Page MenuHomePhabricator

Implement NSFW image classifier using Open NSFW
Open, HighPublic

Description

Library: https://github.com/rahiel/open_nsfw--

It uses python and some weird "coffee" serialization format. We could probably include this in ORES without too much trouble depending on what memory usage looks like.

Intended use: Flag edits to Wikipedia articles that add NSFW images/media for review.
Strategy:

  1. See if ORES can even handle this.
  2. Try hosting a model in labs.
  3. Look into tools that might help reviewers who are trying to catch vandalism that follows this pattern.

Background:

Some vandalism comes in the form of edits that inappropriately add NSFW images to articles. The clear intention behind this type of vandalism is to shock an innocent reader. By flagging edits that add NSFW for secondary review, we can help patrollers track these types of edits.

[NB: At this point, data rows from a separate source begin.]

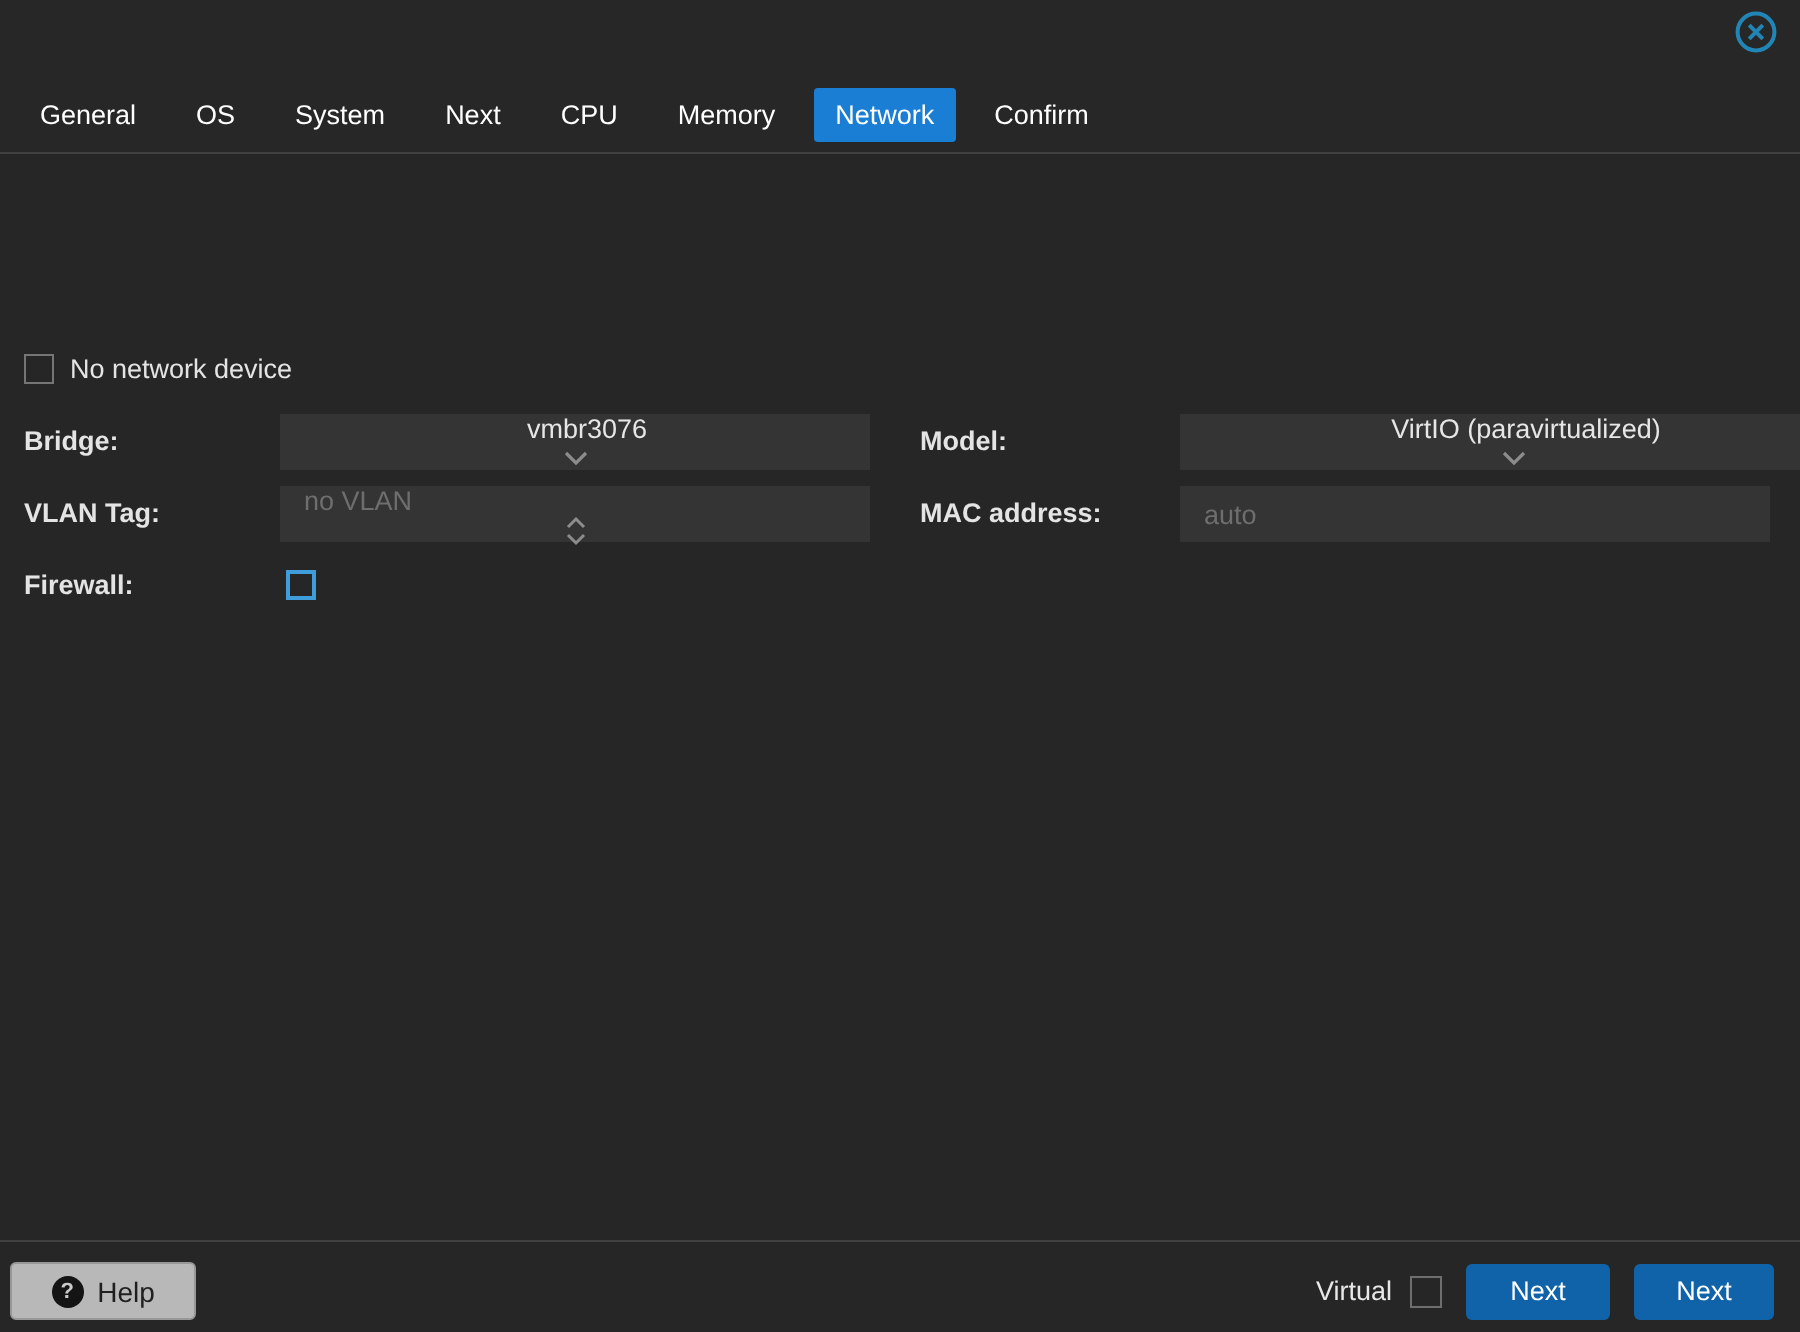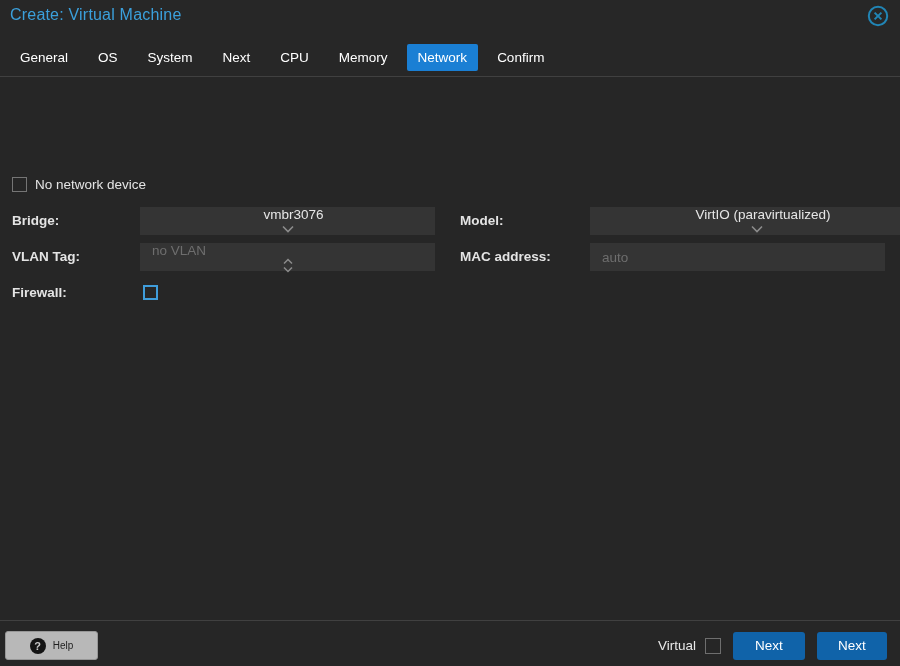--- a/index.html
+++ b/index.html
@@ -68,21 +68,21 @@
   .help-btn {
     position:absolute; left:5px; top:10px; width:93px; height:29px;
     background:#b8b8b8; border:1px solid #979797; border-radius:3px;
     display:flex; align-items:center; justify-content:center; gap:7px;
     cursor:pointer;
   }
   .help-icon {
     width:16px; height:16px; border-radius:50%; background:#141414;
     color:#c9c9c9; font-size:11px; font-weight:bold; line-height:16px; text-align:center;
   }
-  .help-label { font-size:10px; color:#1f1f1f; }
+  .help-label { font-size:14px; color:#1f1f1f; }
   .footer-right {
     position:absolute; right:13px; top:10px; height:29px;
     display:flex; align-items:center;
   }
   .advanced-label { font-size:13.5px; color:#e8e8e8; }
   .advanced-box {
     width:16px; height:16px; border:1px solid #6e6e6e; background:transparent;
     margin-left:9px; cursor:pointer;
   }
   .btn-blue {
@@ -92,21 +92,20 @@
   }
   .btn-back { width:72px; }
   .btn-next { width:70px; }
 </style>
 </head>
 <body>
 
 <div class="window">
 
   <div class="titlebar">
-    <div class="title">Create: Virtual Machine</div>
     <div class="close-btn">
       <svg width="22" height="22" viewBox="0 0 22 22">
         <circle cx="11" cy="11" r="9.2" fill="none" stroke="#2185b5" stroke-width="2"></circle>
         <line x1="7.6" y1="7.6" x2="14.4" y2="14.4" stroke="#2185b5" stroke-width="2"></line>
         <line x1="14.4" y1="7.6" x2="7.6" y2="14.4" stroke="#2185b5" stroke-width="2"></line>
       </svg>
     </div>
   </div>
 
   <div class="tabbar">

For clarity, there is no plan to use this to filter images from articles for which they are appropriate. Many NSFW images are welcome on commons and in various Wikipedia articles. The intention is instead to help patrollers work with a specific type of vandalism.

Diagram:

Event Timeline

Halfak created this task.Jan 18 2019, 8:36 PM
Restricted Application added a subscriber: Aklapper. · View Herald TranscriptJan 18 2019, 8:36 PM

Given previous controversy around this sort of thing, we should be extremely careful about how such a classifier gets used.

#wikimedia-ai logs:
2019-01-18 21:31:50 <halfak> harej, we have a specific request. It's not about removing NSFW content from commons, but flagging when NSFW content is added to an article -- for review.
2019-01-18 21:32:17 <harej> Ooh, that's interesting. Do you know more about the use case?
2019-01-18 21:32:57 <halfak> I'll CC you on the thread :)

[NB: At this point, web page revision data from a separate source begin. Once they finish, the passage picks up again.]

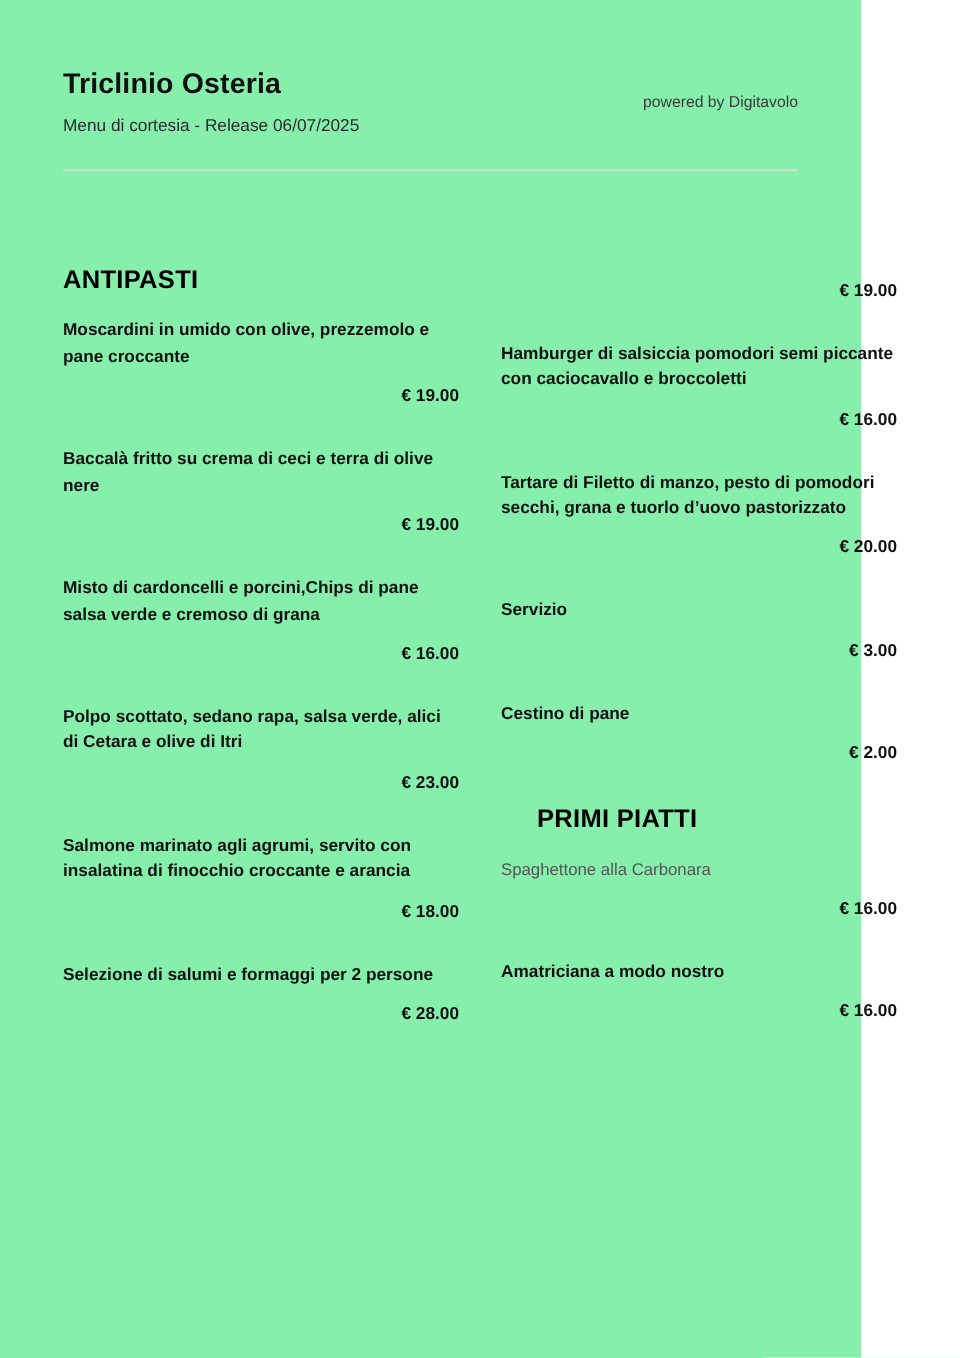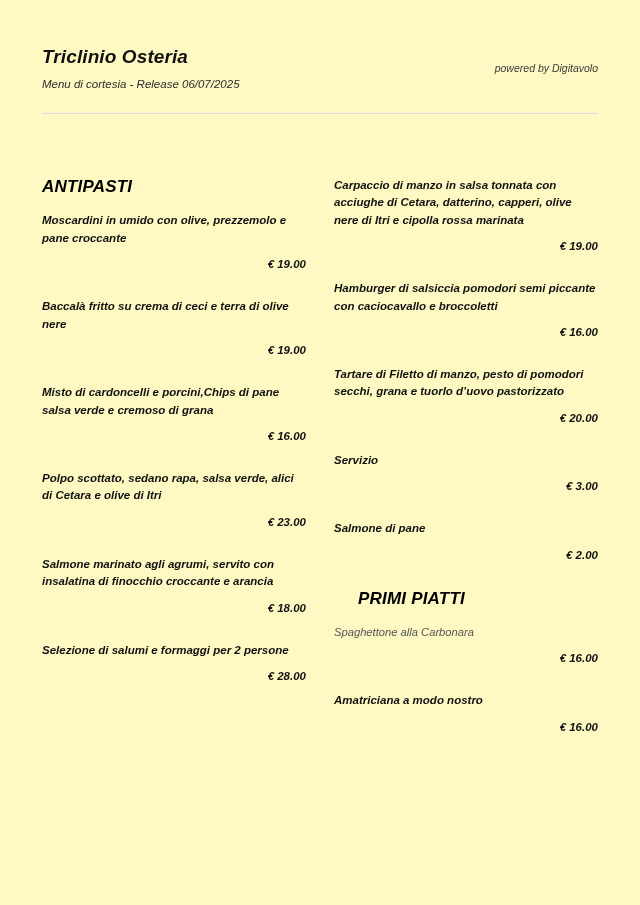--- a/index.html
+++ b/index.html
@@ -11,26 +11,25 @@
     width: 640px;
     height: 905px;
     font-family: "Liberation Sans", sans-serif;
     color: #111111;
     -webkit-font-smoothing: antialiased;
     overflow: hidden;
   }
 
   .page {
     position: relative;
-    width: 640px;
+    width: 574px;
     height: 905px;
-    background: #fef9c3;
+    background: #86efac;
     box-sizing: border-box;
     padding: 0 42px;
-    font-style: italic;
   }
 
   
   .header {
     position: relative;
     padding-top: 46px;
   }
   .header-row {
     display: flex;
     align-items: flex-start;
@@ -159,37 +158,36 @@
           <div class="item-name">Salmone marinato agli agrumi, servito con insalatina di finocchio croccante e arancia</div>
           <div class="item-price">€ 18.00</div>
         </div>
         <div class="menu-item">
           <div class="item-name">Selezione di salumi e formaggi per 2 persone</div>
           <div class="item-price">€ 28.00</div>
         </div>
       </div>
     <div class="column column-right" id="col-right">
         <div class="menu-item">
-          <div class="item-name">Carpaccio di manzo in salsa tonnata con acciughe di Cetara, datterino, capperi, olive nere di Itri e cipolla rossa marinata</div>
           <div class="item-price">€ 19.00</div>
         </div>
         <div class="menu-item">
           <div class="item-name">Hamburger di salsiccia pomodori semi piccante con caciocavallo e broccoletti</div>
           <div class="item-price">€ 16.00</div>
         </div>
         <div class="menu-item">
           <div class="item-name">Tartare di Filetto di manzo, pesto di pomodori secchi, grana e tuorlo d’uovo pastorizzato</div>
           <div class="item-price">€ 20.00</div>
         </div>
         <div class="menu-item">
           <div class="item-name">Servizio</div>
           <div class="item-price">€ 3.00</div>
         </div>
         <div class="menu-item">
-          <div class="item-name">Salmone di pane</div>
+          <div class="item-name">Cestino di pane</div>
           <div class="item-price">€ 2.00</div>
         </div>
         <div class="section-heading">PRIMI PIATTI</div>
         <div class="menu-item">
           <div class="item-desc">Spaghettone alla Carbonara</div>
           <div class="item-price">€ 16.00</div>
         </div>
         <div class="menu-item">
           <div class="item-name">Amatriciana a modo nostro</div>
           <div class="item-price">€ 16.00</div>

It might be a better idea to have the details come here instead of a private email thread.

Uh. That's IRC and this is a new task :) Thank you for copying them though.

Yes. I believe that when opening a task around a subject that may involve controversy, it can be helpful to provide any context showing how this is not the same thing as was argued over last time, and that transparency is highly valued around here :)

lcawte added a subscriber: lcawte.Jan 18 2019, 10:32 PM
Halfak updated the task description. (Show Details)Jan 18 2019, 10:36 PM
Halfak updated the task description. (Show Details)Jan 18 2019, 10:44 PM
Halfak updated the task description. (Show Details)

I added some details to the task description that should at least make the intention clear. This task is still very much in our "backlog" and it's sitting in the "research & analysis" column because we're not sure what to do with it yet. Still I made it clear in the description what we are considering and not considering using this model for.

Halfak changed the visibility from "Public (No Login Required)" to "Custom Policy".Jan 22 2019, 3:14 PM

Why has an anti-vandalism ticket like this become private? It appears to be even further than standard security, this is actually #acl*security_team instead of Security ?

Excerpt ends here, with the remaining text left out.